THE PROBLEM: Restate word for word the line with "SEAGULL BRADS: 3" and all lines after it; please stop only at the end of the listing below.
RECORDS SUPPLIED Block Start
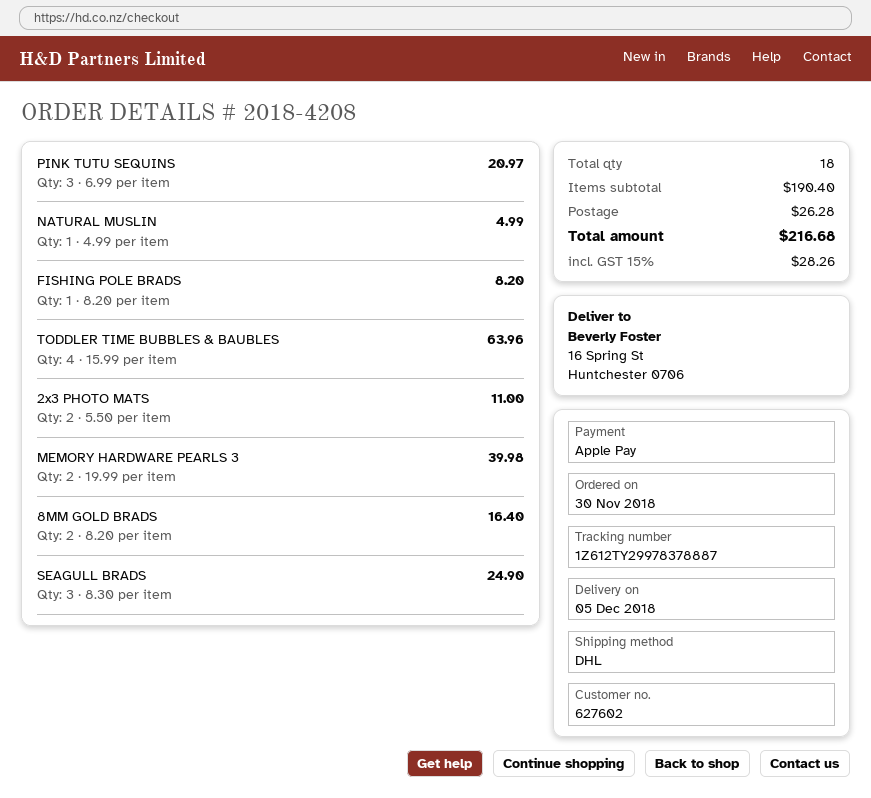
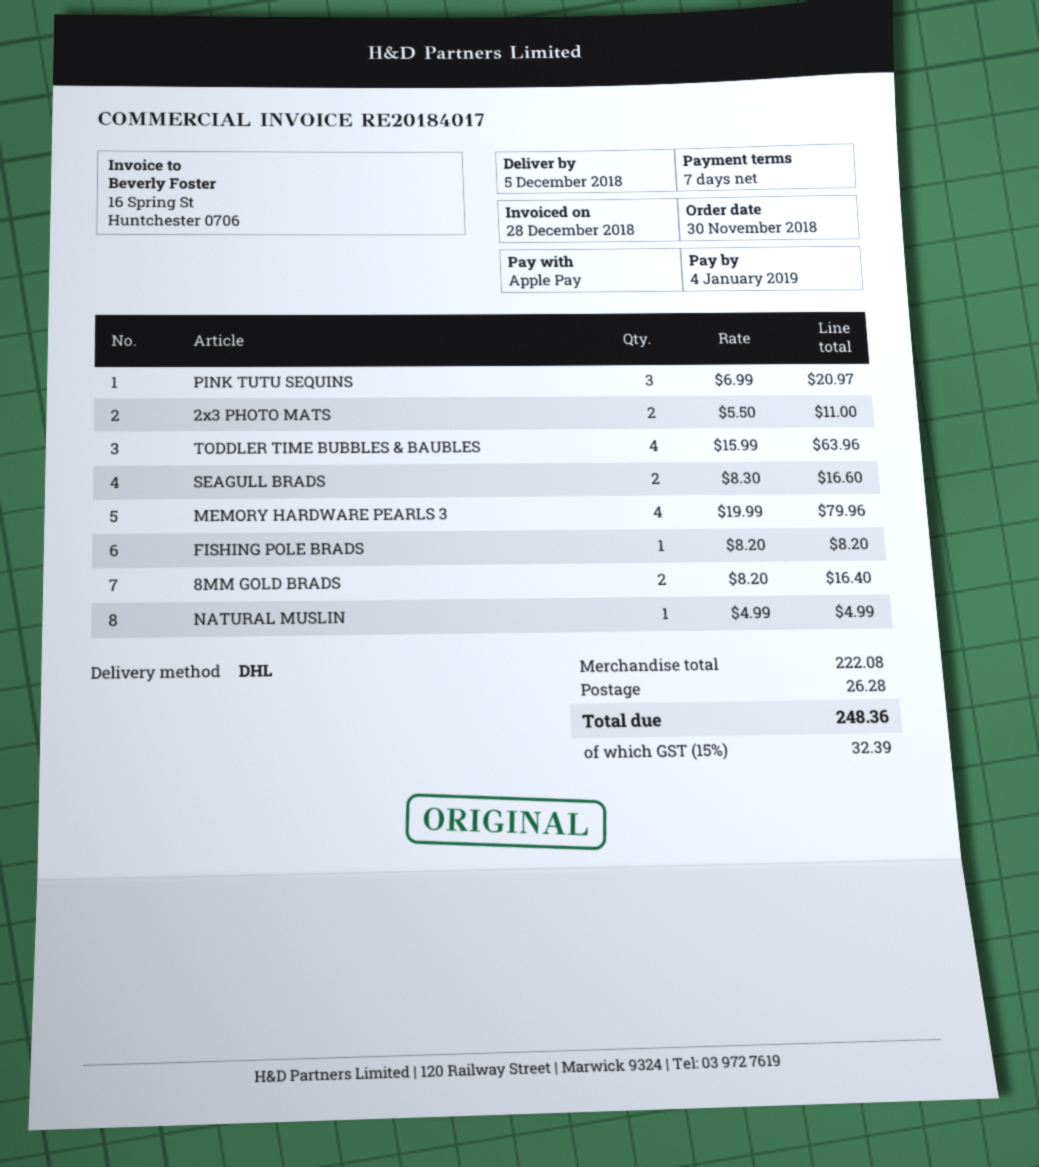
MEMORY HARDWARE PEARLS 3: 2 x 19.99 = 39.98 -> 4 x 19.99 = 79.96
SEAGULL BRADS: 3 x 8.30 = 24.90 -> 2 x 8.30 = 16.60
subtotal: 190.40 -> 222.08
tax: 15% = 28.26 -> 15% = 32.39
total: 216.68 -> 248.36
RECORDS SUPPLIED Block End
SOLUTION FOR THIS PROBLEM:
SEAGULL BRADS: 3 x 8.30 = 24.90 -> 2 x 8.30 = 16.60
subtotal: 190.40 -> 222.08
tax: 15% = 28.26 -> 15% = 32.39
total: 216.68 -> 248.36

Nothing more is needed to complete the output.